Edward Snowden wird dem Europaparlament nur schriftlich Rede und Antwort stehen. Nach wochenlangen internen Diskussionen hat der Innenausschuss jetzt beschlossen, auf ein entsprechendes Angebot des früheren NSA-Mitarbeiters einzugehen. Ein persönliches Gespräch, sei es in Brüssel oder Russland, und selbst nur eine Videobefragung lehnte Snowden aus nicht näher benannten Sicherheitsgründen ab.
In Brüssel wird vermutet, der Urheber des NSA-Skandals habe Angst, von seinen früheren Kollegen im amerikanischen Geheimdienst ausfindig gemacht zu werden, wenn er sich auf eine Unterhaltung mit den Europaabgeordneten einließe. Im Parlament waren beileibe nicht alle glücklich mit diesem Beschluss.
Die Fraktion der Christlichen Demokraten enthielt sich bei der entscheidenden Abstimmung, weil sie sich brüskiert fühlte. Axel Voss (CDU) verwies darauf, dass Snowden immerhin den deutschen Grünen Christian Ströbele und mehrere Fernsehteams empfangen hat. Der grüne Europaabgeordnete Jan Philipp Albrecht dagegen war der Ansicht, dass das Parlament seinen Ruf schwer beschädigt hätte, wenn es diesen „Kronzeugen“ nicht befragt hätte. Er warf den rechten Fraktionen „vorauseilenden Gehorsam“ gegenüber den Vereinigten Staaten vor.

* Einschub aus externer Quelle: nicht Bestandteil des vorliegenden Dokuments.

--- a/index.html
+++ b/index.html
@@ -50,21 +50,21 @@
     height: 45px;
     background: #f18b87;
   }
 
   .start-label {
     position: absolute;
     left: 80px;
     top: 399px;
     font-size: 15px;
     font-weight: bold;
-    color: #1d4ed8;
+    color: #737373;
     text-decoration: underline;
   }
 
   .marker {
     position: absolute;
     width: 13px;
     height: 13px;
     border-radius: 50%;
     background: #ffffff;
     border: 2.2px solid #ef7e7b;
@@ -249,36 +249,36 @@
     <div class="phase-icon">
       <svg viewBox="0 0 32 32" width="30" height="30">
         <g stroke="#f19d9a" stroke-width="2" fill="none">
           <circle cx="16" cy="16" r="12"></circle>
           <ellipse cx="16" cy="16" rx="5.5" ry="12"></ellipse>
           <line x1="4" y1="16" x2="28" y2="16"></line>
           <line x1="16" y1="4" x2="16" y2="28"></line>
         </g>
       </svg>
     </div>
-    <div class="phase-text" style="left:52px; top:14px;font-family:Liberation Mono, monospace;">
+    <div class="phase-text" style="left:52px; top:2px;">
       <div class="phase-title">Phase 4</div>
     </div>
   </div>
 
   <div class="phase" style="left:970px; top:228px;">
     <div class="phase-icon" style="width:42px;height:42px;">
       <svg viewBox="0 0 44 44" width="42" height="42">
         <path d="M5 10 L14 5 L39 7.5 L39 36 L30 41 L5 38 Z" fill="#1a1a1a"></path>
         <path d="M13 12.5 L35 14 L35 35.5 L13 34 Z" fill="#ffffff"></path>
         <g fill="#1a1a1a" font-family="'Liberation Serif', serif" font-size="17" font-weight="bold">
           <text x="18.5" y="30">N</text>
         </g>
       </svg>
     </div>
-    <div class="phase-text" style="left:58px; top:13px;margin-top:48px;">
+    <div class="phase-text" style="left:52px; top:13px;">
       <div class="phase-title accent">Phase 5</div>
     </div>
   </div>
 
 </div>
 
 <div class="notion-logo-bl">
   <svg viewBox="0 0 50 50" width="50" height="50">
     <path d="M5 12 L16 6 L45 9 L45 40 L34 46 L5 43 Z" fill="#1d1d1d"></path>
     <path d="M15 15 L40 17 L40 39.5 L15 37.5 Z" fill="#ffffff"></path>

Snowdens Anwalt: Nichts Neues zu erwarten
Der Beschluss zur schriftlichen Einvernahme Snowdens kam mit dem Stimmen von Sozialdemokraten, Liberalen, Grünen und Linken zustande. Die Fragen sind schon formuliert, es sind zwei pro Fraktion (die Christlichen Demokraten wollten die Anzahl nach der Fraktionsstärke verteilen lassen, konnten sich aber nicht durchsetzen). Sie spiegeln recht genau die politische Nähe zu Snowdens Person und Vorgehen wider: Während die Grünen wissen wollen, ob sie ihm helfen könnten und er Asyl in der EU beantragen wolle, fragt die konservative Fraktion (Tories), ob er plane, sich in Amerika oder Europa einem Strafgericht und einer öffentlichen Befragung zu stellen.

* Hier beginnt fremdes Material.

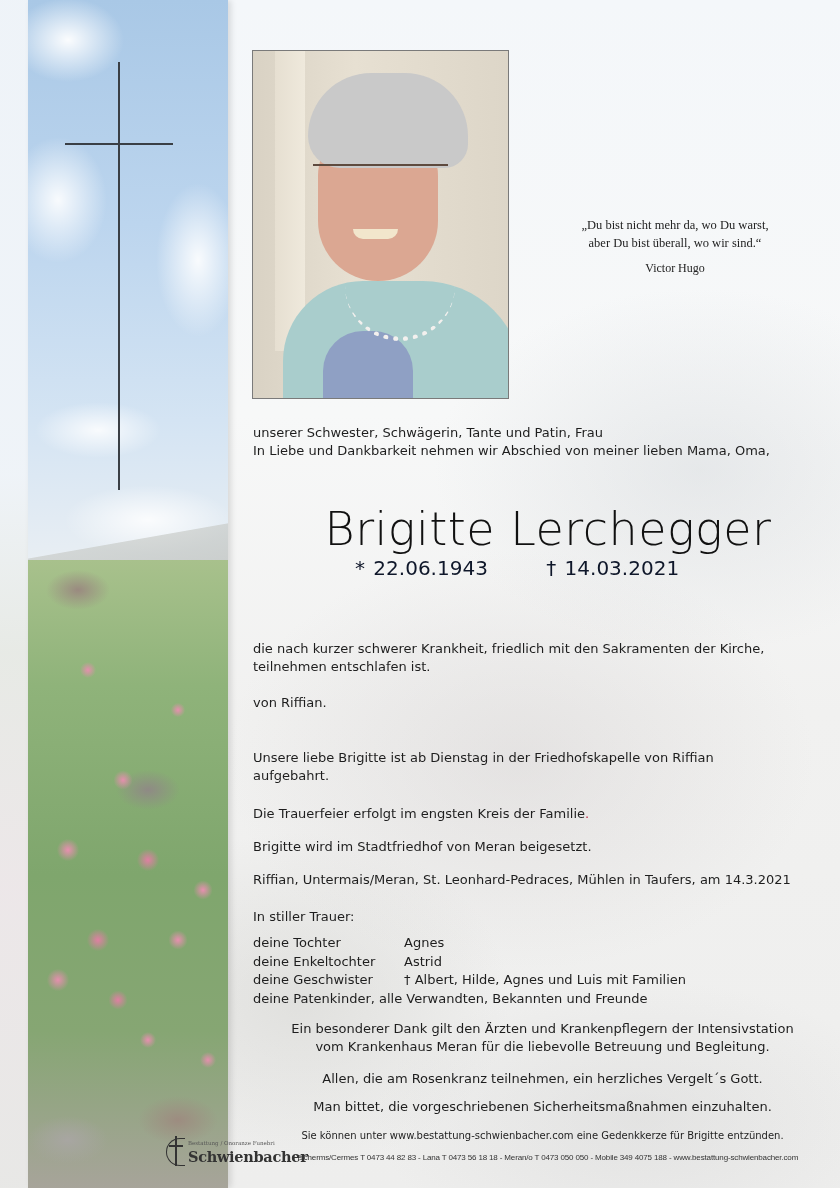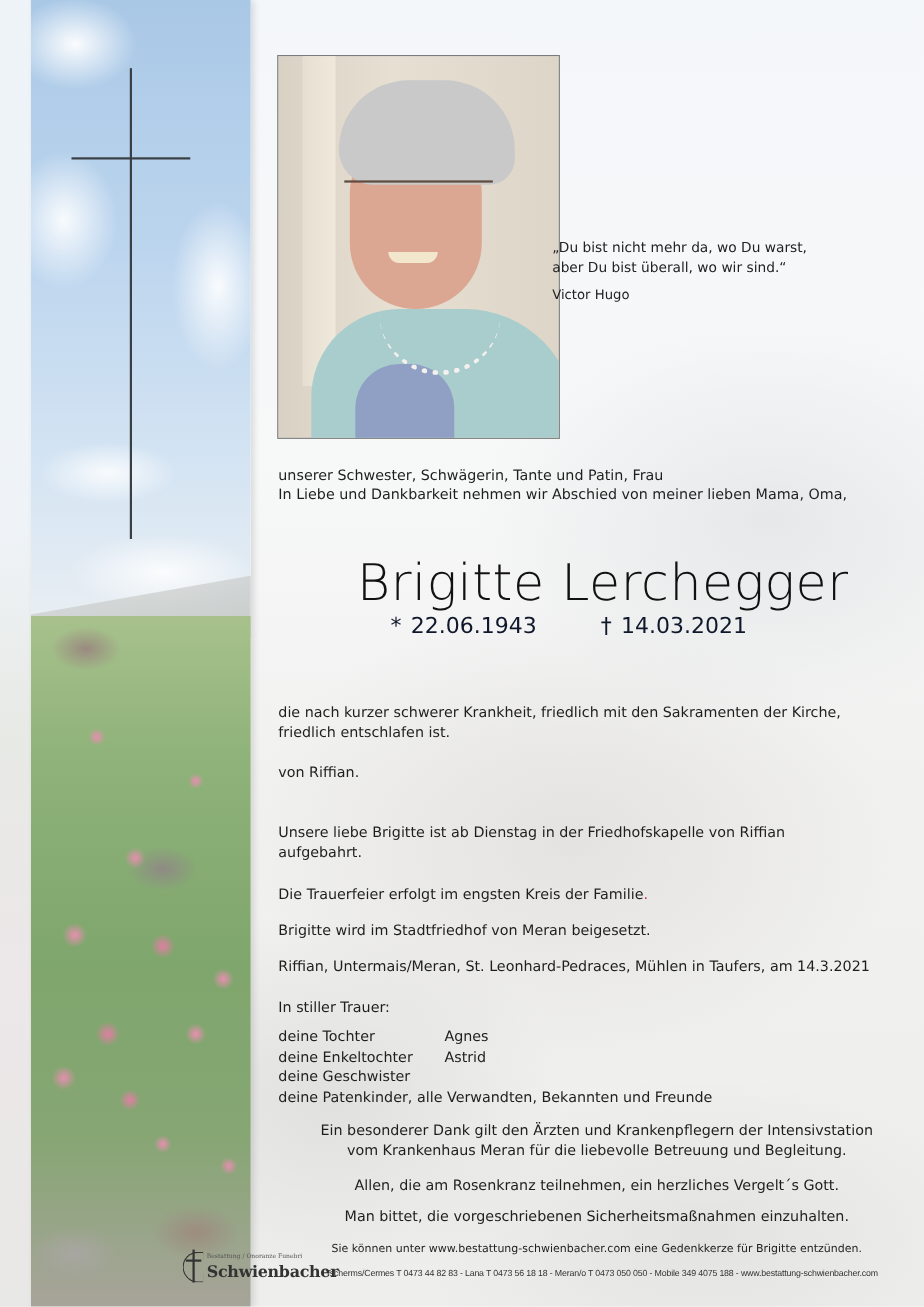--- a/index.html
+++ b/index.html
@@ -108,22 +108,22 @@
   .photo .necklace {
     position:absolute; left:92px; top:205px; width:110px; height:80px;
     border-bottom:5px dotted #f3f0ee; border-radius:0 0 60px 60px;
   }
   .photo .smile {
     position:absolute; left:100px; top:178px; width:45px; height:10px;
     background:#f2e6cc; border-radius:0 0 20px 20px;
   }
   
   .quote {
-    position:absolute; left:502px; top:216px; width:300px;
-    text-align:left; font-size:12.5px; line-height:18px; color:#222;
+    position:absolute; left:525px; top:216px; width:300px;
+    text-align:center; font-size:12.5px; line-height:18px; color:#222;font-family:Liberation Serif, serif;
   }
   .quote .author { margin-top:7px; font-size:12px; }
   
   .txt { position:absolute; left:253px; font-size:13px; line-height:18px; color:#1e1e1e; }
   .intro { top:424px; width:580px; }
   .name {
     position:absolute; left:278px; top:502px; width:540px;
     font-size:46px; letter-spacing:0.5px; font-weight:300; color:#111;
     font-family:"DejaVu Sans", sans-serif;
     text-align:center;
@@ -216,21 +216,21 @@
 
 <div class="name">Brigitte Lerchegger</div>
 
 <div class="dates">
   <span class="born">* 22.06.1943</span>
   <span class="died">† 14.03.2021</span>
 </div>
 
 <div class="txt p1">
   <div>die nach kurzer schwerer Krankheit, friedlich mit den Sakramenten der Kirche,</div>
-  <div>friedlich entschlafen ist.</div>
+  <div>teilnehmen entschlafen ist.</div>
 </div>
 <div class="txt p2">
   <div>von Riffian.</div>
 </div>
 <div class="txt p3">
   <div>Unsere liebe Brigitte ist ab Dienstag in der Friedhofskapelle von Riffian</div>
   <div>aufgebahrt.</div>
 </div>
 <div class="txt p4"><span>Die Trauerfeier erfolgt im engsten Kreis der Familie</span><span class="dot">.</span></div>
 <div class="txt p5">Brigitte wird im Stadtfriedhof von Meran beigesetzt.</div>
@@ -241,20 +241,21 @@
   <div class="row">
     <span class="rel">deine Tochter</span>
     <span>Agnes</span>
   </div>
   <div class="row">
     <span class="rel">deine Enkeltochter</span>
     <span>Astrid</span>
   </div>
   <div class="row">
     <span class="rel">deine Geschwister</span>
+    <span>† Albert, Hilde, Agnes und Luis mit Familien</span>
   </div>
   <div>deine Patenkinder, alle Verwandten, Bekannten und Freunde</div>
 </div>
 
 <div class="center-block thanks">
   <div>Ein besonderer Dank gilt den Ärzten und Krankenpflegern der Intensivstation</div>
   <div>vom Krankenhaus Meran für die liebevolle Betreuung und Begleitung.</div>
 </div>
 <div class="center-block rosary">Allen, die am Rosenkranz teilnehmen, ein herzliches Vergelt´s Gott.</div>
 <div class="center-block safety">Man bittet, die vorgeschriebenen Sicherheitsmaßnahmen einzuhalten.</div>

Christliche Demokraten und Liberale möchten erfahren, ob er wirklich alle internen Beschwerdewege genutzt habe, bevor er sich an die Öffentlichkeit wandte, und welche Beziehung er zu den russischen und chinesischen Behörden habe. Die Sozialdemokraten fragen, ob es noch mehr als die von Snowden enthüllten Spähprogramme gebe- die Linksfraktion will wissen, ob Amerika auch Wirtschaftsspionage betreibe. Snowdens Anwalt hat schon mitgeteilt, dass die Antworten seines Mandanten nichts Neues enthalten werden.